Нам известно, что особенно волновало автора “Эстетики”, яростно выступавшего против идеализма Кроче и губительных его результатов в рядах воинствующей критики: целостность художественной формы, а стало быть, отказ собирать рассеянные в произведении частицы поэзии, которые растут подобно цветам на чахлом, но еще живом, кустарнике простой структуры. Не обязательно, но полезно будет напомнить, что в те времена в Италии старались избегать структуры. Ее считали надстройкой, искусственным механизмом, не имеющим ничего общего с чистым вдохновением. Максимум на что мог претендовать этот дурной пережиток – заставить ярче сиять драгоценные камни настоящей поэзии. Хотя в примечаниях к главе Парейсон упоминает Луиджи Руссо как робкого защитника “нечуждости искусства структуре”, последний, с одной стороны, считает, что структура возникает не до поэзии, подобно рамке, остову, который потом украшают поэтическими цветами, но “рождается из глубин поэтически взволнованного духа”, а с другой – не может не признать, что взволнованная душа “переводит дух и отдыхает на этих теоретических опорах”. Отпустим же грехи структуре, но только потому, что она не вредит поэзии, а не потому, что она сама поэзия. Структура подобна буйку, за который хватается пловец в море поэзии: и хорошо, что он есть, но только для того, чтобы пловцу в море поэзии перевести дыхание и снова ринуться в лирическую пучину. Возьмем, к примеру, Данте: не мог он постоянно любоваться мягкими переливами восточного сапфира или прекрасными очами Беатриче, а поэтому устраивал себе длительные передышки, чтобы поспорить о теологии или поразмышлять о строении Небес.
Такое понимание структуры не имело ничего общего с современными представлениями о структурализме, хотя и сейчас Парейсона с его концепцией завершенности форм можно перечитать в ключе структурализма. Он основывался на органистических теориях Канта или романтиков, не добираясь до идей, возникших после Соссюра.
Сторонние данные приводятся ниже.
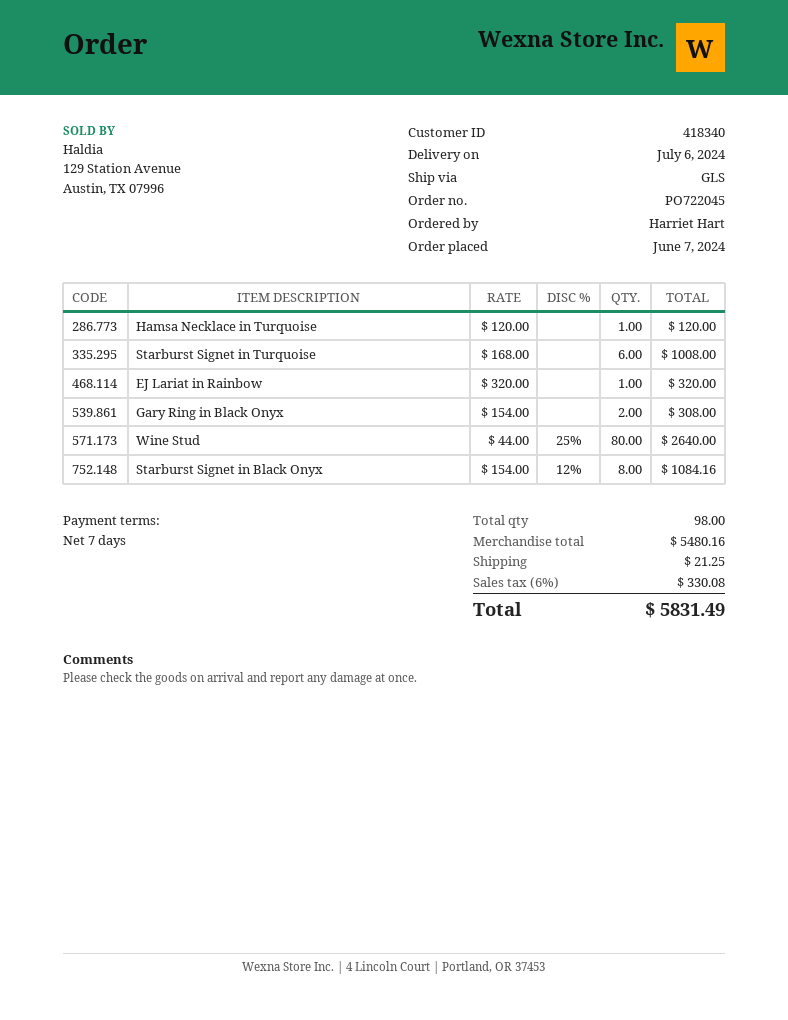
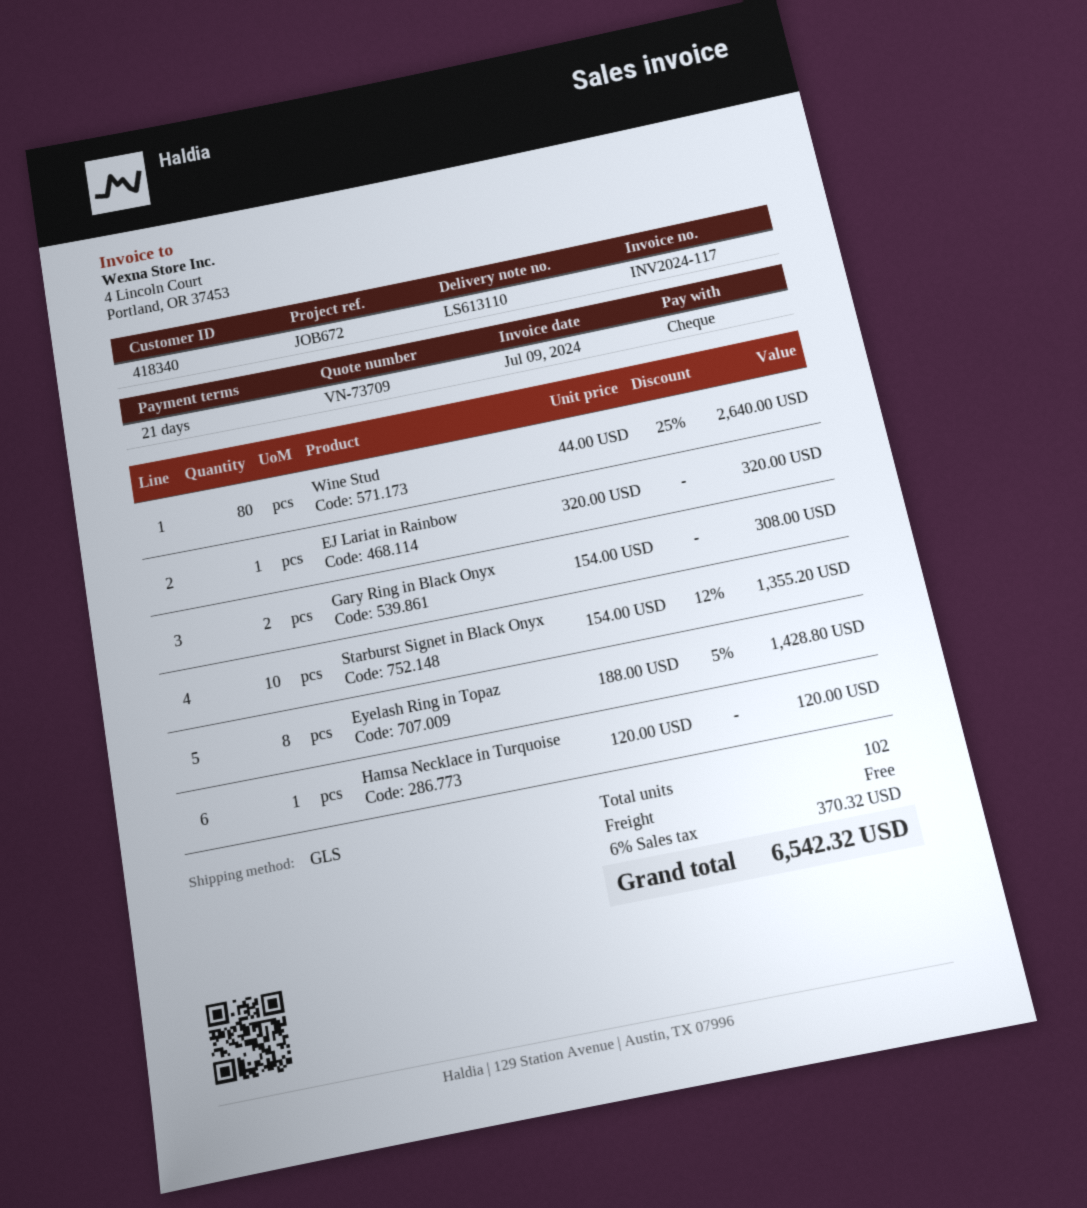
payment terms: 7 days -> 21 days
Starburst Signet in Turquoise: 6 x 168.00 = 1008.00 -> none
Starburst Signet in Black Onyx: 8 x 154.00 - 12% = 1084.16 -> 10 x 154.00 - 12% = 1355.20
Eyelash Ring in Topaz: none -> 8 x 188.00 - 5% = 1428.80
total quantity: 98 -> 102
shipping: 21.25 -> 0.00
tax: 6% = 330.08 -> 6% = 370.32
total: 5831.49 -> 6542.32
В любом случае, решительно противопоставляя целостность художественной формы дихотомии “поэзия /структура”, Парейсон рисковал впасть в органистическую риторику.
Одно дело – утверждать, что в уже завершенном произведении (а точнее, с первых слов, дающих начало процессу творения)“все схвачено”. В этом случае в процессе интерпретации должен быть утвержден теорией и выявлен органический рисунок, определяющий индивидуальное правило, ту “созидающую форму”, которая подспудно предшествует, управляет и является в результате как “готовая форма”. Другое дело, что идея единства формы снова является нам спустя сорок лет и принадлежит скорее к риторике Красоты, чем феноменологии форм. Достаточно одного примера:
Динамичный характер единства формы и содержания в художественном произведении может объяснить связи частей и целого, которые в нем сосуществуют. В художественном произведении все его части взаимодействуют следующим образом: некая часть взаимодействует с остальными частями, и часть с целым. Все части неразрывно связаны между собой, и каждая из них имеет существенное значение, занимает определенное, не подлежащее изменению место, так что любая перестановка или отсутствие какой-либо части привели бы к разрушению целостности произведения и беспорядку… Каждая часть установлена целым, которое, в свою очередь, состоит из определенной последовательности и сочетания частей, из чего следует, что любое их изменение – это распад единства и разложение целого, потому что само единство состоит из сочетания частей и заставляет их взаимодействовать таким образом, чтобы образовать целое. В этом смысле отношения частей между собой отображают не что иное, как отношение каждой части с целым: гармония частей формирует целое, потому что целое формирует их единство.
Идеально. Здесь, как и в других работах, Парейсон как будто охвачен пифагорейским вдохновением. Не стоит ли поискать источники его эстетики не только у романтиков, но и у неоплатоников Возрождения или у Николая Кузанского, не говоря уже о некоторых писателях-мистиках, о которых он умалчивает?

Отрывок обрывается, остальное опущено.